_Data_:
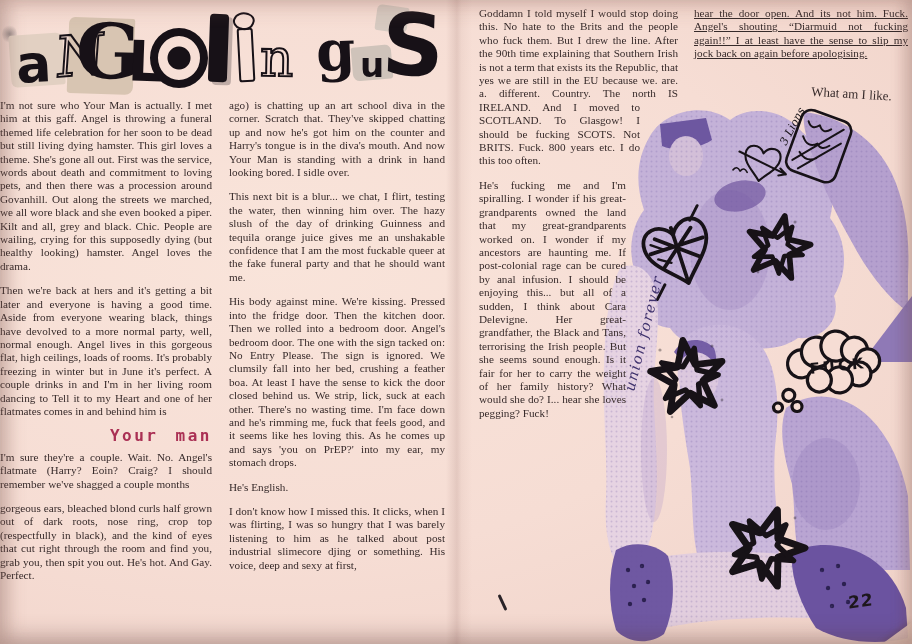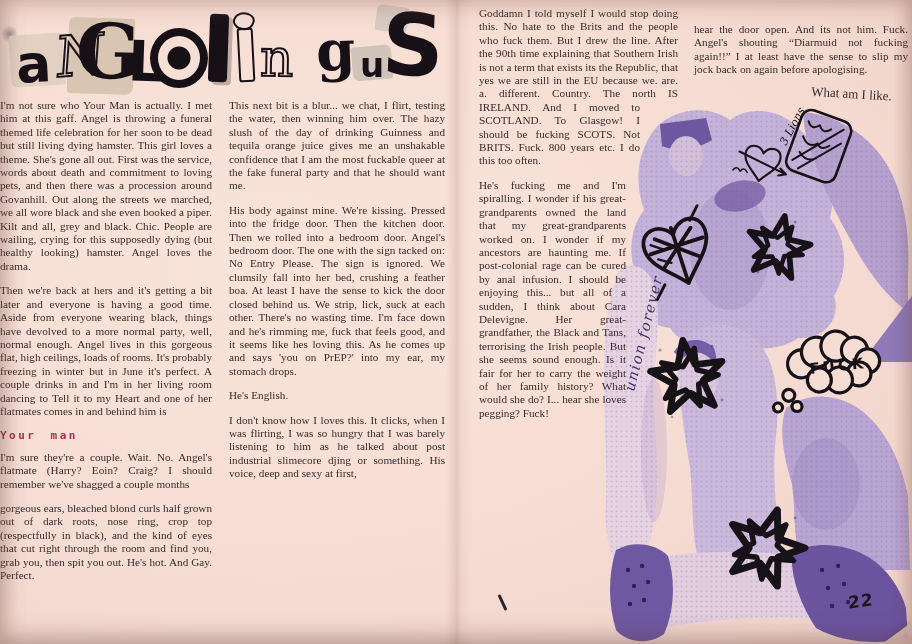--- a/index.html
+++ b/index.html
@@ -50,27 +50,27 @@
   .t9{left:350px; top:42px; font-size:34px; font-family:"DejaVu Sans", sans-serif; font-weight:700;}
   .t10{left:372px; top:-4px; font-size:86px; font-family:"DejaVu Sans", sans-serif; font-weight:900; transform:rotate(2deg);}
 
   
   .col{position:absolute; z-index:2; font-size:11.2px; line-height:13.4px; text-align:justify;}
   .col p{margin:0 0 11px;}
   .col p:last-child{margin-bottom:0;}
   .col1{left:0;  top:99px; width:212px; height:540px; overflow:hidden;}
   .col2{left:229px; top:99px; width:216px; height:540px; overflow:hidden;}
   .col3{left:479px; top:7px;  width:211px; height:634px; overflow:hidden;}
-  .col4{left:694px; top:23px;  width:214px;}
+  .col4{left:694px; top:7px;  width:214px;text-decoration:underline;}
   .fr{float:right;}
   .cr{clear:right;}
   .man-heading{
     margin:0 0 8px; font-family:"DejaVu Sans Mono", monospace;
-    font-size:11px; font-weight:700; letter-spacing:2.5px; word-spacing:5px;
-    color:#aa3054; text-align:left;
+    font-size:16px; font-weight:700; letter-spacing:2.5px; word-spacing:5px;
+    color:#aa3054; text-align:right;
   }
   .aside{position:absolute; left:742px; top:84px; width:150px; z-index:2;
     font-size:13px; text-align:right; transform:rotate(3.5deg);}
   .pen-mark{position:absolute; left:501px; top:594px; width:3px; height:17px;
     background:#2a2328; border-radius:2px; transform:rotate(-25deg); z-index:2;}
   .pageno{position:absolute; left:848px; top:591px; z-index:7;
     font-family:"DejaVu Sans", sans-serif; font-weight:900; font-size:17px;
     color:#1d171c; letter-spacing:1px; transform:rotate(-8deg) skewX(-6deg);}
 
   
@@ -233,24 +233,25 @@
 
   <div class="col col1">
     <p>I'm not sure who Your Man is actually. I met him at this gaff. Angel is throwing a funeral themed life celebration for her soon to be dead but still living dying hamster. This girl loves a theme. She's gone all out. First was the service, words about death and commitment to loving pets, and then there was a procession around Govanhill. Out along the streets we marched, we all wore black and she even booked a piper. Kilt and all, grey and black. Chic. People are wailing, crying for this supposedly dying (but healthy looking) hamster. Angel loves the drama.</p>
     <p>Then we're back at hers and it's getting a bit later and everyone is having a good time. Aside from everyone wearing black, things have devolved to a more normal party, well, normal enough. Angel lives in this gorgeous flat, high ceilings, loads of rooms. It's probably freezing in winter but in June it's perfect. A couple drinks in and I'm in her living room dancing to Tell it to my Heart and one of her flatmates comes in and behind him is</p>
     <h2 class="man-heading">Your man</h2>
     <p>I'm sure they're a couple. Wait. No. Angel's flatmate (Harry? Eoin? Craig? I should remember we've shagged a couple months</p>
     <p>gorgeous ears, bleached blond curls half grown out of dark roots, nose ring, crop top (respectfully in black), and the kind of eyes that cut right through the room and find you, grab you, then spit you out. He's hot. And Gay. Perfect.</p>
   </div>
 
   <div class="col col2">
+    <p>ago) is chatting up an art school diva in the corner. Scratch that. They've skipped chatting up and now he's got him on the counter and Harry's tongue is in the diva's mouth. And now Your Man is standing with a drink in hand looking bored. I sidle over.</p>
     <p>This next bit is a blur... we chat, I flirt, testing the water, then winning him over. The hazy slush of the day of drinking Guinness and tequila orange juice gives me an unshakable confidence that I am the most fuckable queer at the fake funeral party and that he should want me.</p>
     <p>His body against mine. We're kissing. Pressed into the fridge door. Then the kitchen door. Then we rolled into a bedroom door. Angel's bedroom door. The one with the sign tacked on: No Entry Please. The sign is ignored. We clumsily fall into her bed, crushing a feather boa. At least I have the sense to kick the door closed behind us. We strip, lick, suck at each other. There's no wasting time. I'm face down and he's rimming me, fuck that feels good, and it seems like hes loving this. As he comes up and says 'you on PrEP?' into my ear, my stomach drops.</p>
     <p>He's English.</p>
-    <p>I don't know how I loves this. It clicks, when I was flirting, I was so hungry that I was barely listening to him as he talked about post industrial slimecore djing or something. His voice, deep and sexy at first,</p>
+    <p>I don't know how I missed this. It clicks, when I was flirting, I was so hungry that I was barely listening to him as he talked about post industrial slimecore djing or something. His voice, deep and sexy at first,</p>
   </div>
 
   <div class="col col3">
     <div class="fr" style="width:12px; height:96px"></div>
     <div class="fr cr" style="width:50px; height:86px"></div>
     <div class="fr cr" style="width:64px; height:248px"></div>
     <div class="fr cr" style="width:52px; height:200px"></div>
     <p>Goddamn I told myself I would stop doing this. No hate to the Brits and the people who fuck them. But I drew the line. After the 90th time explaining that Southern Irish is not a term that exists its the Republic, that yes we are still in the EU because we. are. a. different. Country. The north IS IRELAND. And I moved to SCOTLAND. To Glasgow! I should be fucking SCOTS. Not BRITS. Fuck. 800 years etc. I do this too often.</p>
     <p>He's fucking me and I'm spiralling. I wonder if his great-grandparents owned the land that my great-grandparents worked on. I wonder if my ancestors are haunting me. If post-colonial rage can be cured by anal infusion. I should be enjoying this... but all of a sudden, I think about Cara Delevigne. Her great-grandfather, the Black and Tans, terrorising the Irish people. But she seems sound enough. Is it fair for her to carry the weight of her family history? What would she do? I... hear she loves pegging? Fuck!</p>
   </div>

---

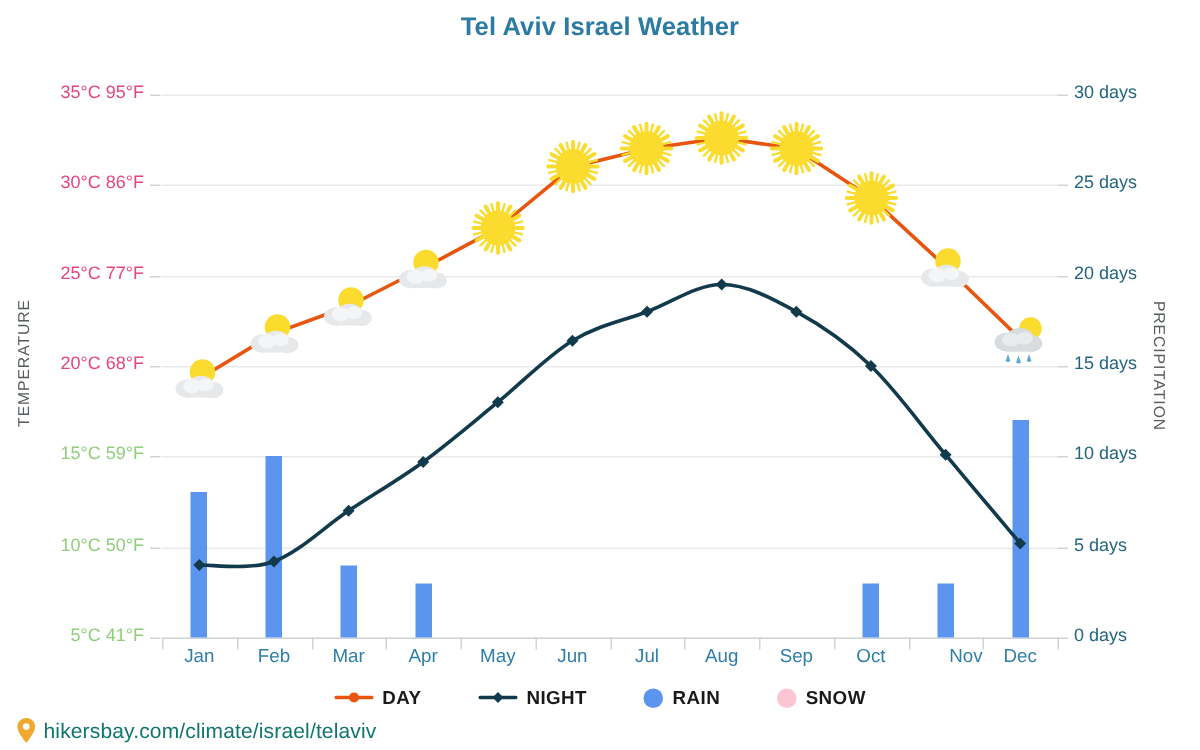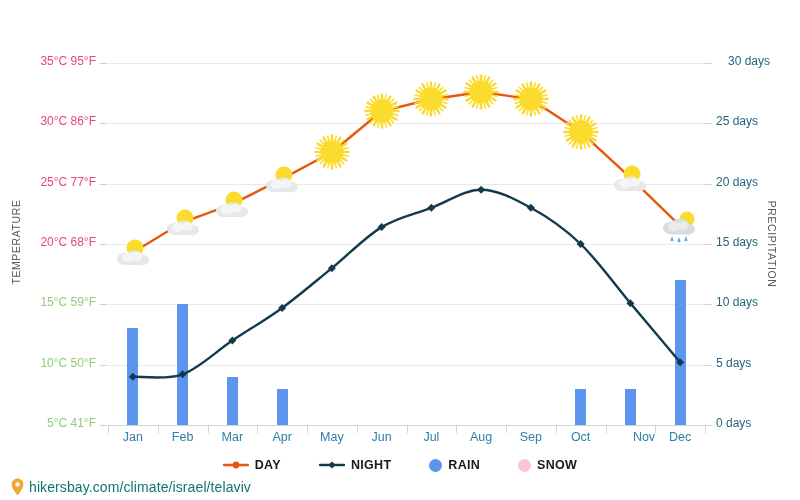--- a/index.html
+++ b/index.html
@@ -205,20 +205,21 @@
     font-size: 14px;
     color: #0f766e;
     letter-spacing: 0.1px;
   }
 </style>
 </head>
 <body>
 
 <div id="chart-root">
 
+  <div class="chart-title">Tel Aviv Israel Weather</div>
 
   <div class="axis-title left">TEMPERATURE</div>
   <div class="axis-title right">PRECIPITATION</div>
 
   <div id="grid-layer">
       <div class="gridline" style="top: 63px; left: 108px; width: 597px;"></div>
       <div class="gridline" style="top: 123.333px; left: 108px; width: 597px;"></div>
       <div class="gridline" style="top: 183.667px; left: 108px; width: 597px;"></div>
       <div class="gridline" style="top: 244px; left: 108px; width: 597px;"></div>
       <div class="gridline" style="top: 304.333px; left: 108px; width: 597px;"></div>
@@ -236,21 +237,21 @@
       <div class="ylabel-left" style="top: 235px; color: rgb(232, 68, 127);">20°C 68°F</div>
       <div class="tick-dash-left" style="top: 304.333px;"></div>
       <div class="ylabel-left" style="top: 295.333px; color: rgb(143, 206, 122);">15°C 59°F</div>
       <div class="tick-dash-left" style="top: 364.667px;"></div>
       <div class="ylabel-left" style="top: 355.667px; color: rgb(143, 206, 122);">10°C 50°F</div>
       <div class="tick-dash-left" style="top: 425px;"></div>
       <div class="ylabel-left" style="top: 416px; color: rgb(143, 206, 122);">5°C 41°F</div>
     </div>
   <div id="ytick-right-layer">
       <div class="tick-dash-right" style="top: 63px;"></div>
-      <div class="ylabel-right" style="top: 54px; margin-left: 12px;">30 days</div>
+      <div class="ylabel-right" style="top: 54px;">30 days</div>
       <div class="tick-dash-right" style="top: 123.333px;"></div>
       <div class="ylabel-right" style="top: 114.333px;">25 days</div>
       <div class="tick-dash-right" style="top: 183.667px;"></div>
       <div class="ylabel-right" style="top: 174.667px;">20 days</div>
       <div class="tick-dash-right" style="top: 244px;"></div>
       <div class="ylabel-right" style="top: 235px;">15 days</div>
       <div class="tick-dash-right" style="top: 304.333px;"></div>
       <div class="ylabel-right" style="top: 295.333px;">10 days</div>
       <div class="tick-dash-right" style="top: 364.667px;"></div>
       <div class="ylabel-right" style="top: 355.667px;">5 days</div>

_Exercise instructions_:
Reproduce the entries above exactly, but only the lines between the line holding "63px; left: 108px;" and the line holding "183.667px; left: 108px;", inclusive.

_Written response_:
       <div class="gridline" style="top: 63px; left: 108px; width: 597px;"></div>
       <div class="gridline" style="top: 123.333px; left: 108px; width: 597px;"></div>
       <div class="gridline" style="top: 183.667px; left: 108px; width: 597px;"></div>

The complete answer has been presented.